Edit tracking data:
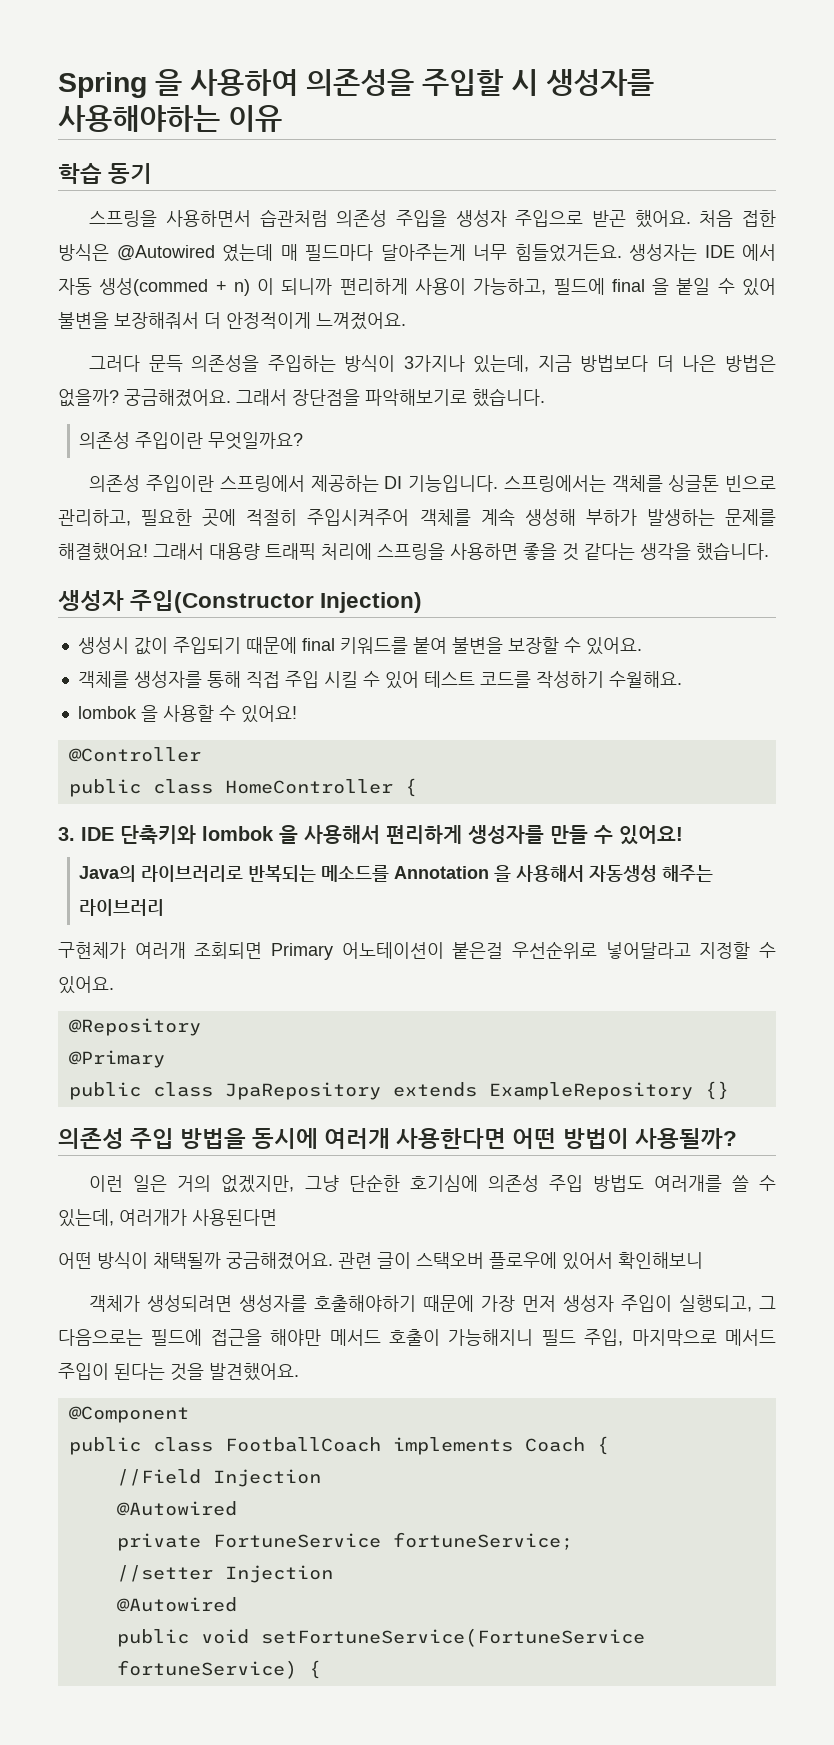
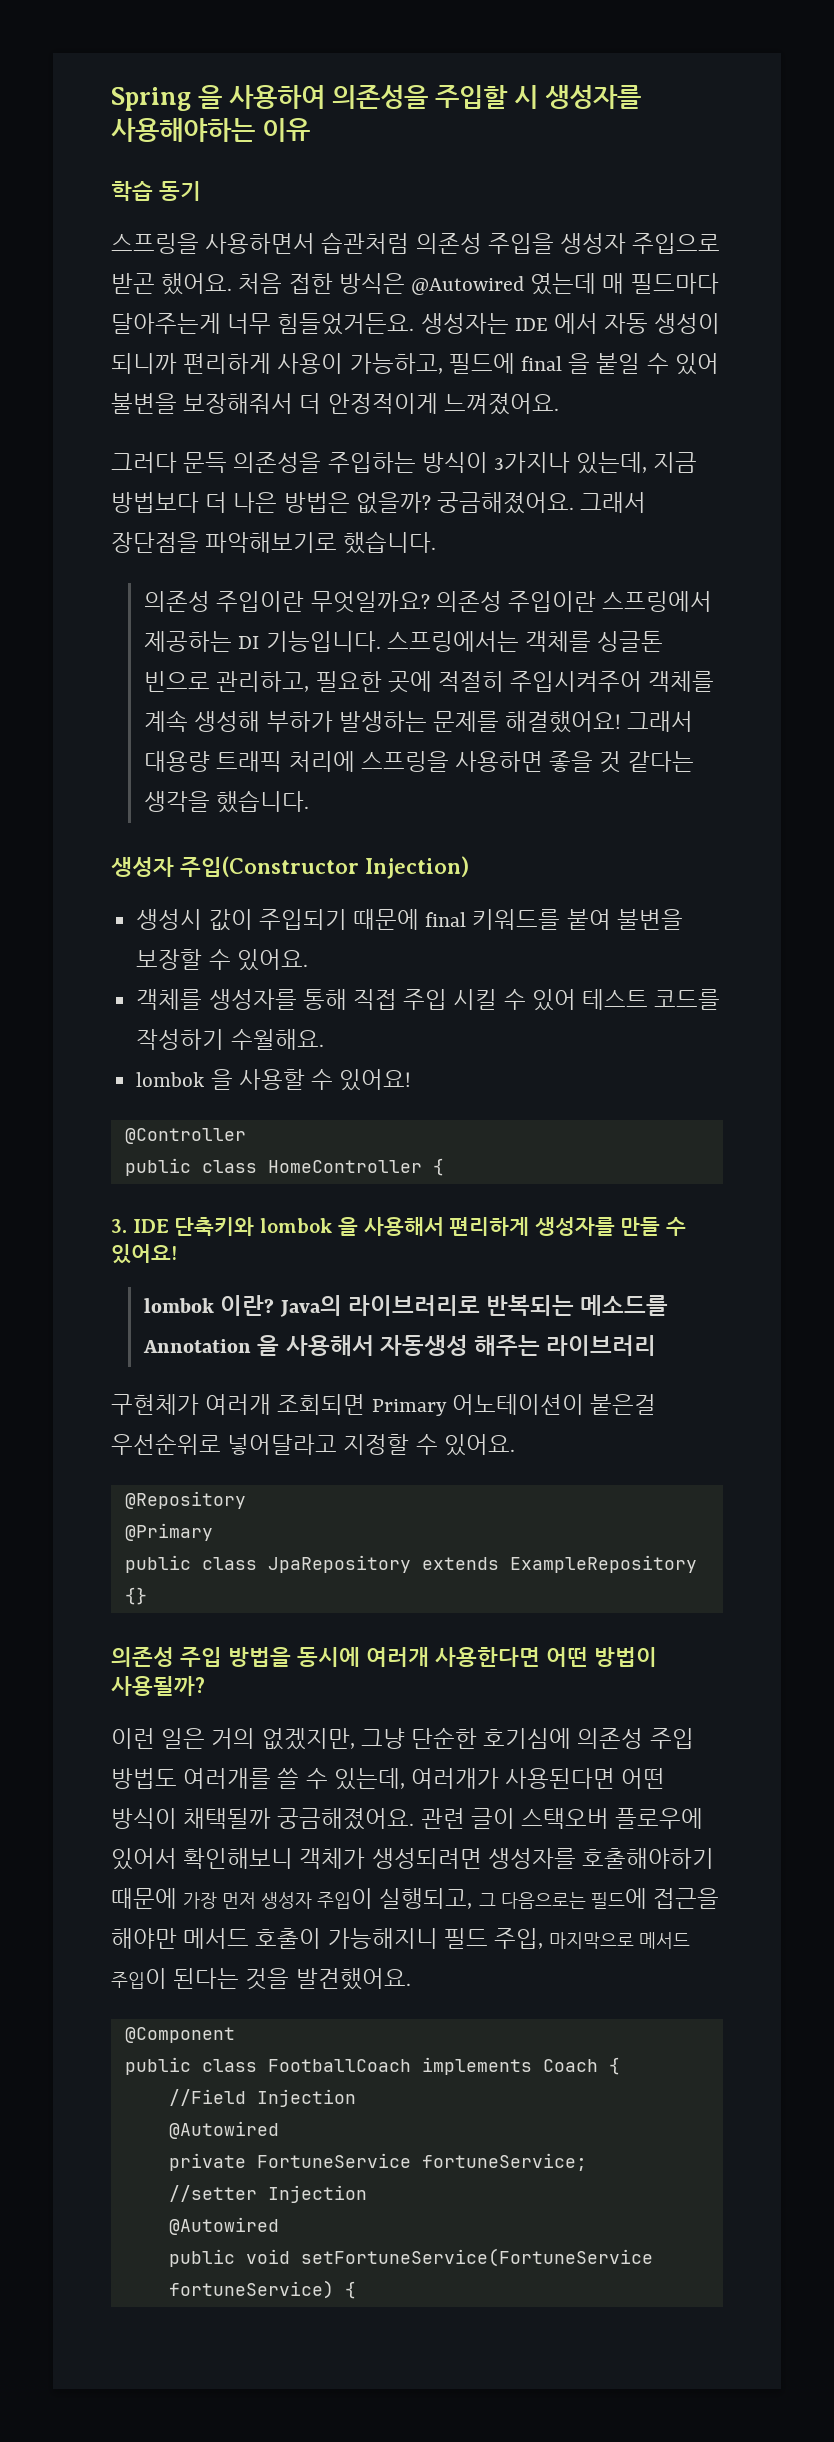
[99,278,275,296] 생성(commed + n) 이 -> [654,313,721,334] 생성이
(304, 441) // -> (430, 602) none
(683, 835) none -> [144,1295,275,1316] lombok 이란?
(277, 1217) // -> (616, 1778) none
(703, 1260) // -> (294, 1858) none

_Assignment:_
Exactly as written, give every entry again, but not the pictures.

_Solution for this task:_
[99,278,275,296] 생성(commed + n) 이 -> [654,313,721,334] 생성이
(304, 441) // -> (430, 602) none
(683, 835) none -> [144,1295,275,1316] lombok 이란?
(277, 1217) // -> (616, 1778) none
(703, 1260) // -> (294, 1858) none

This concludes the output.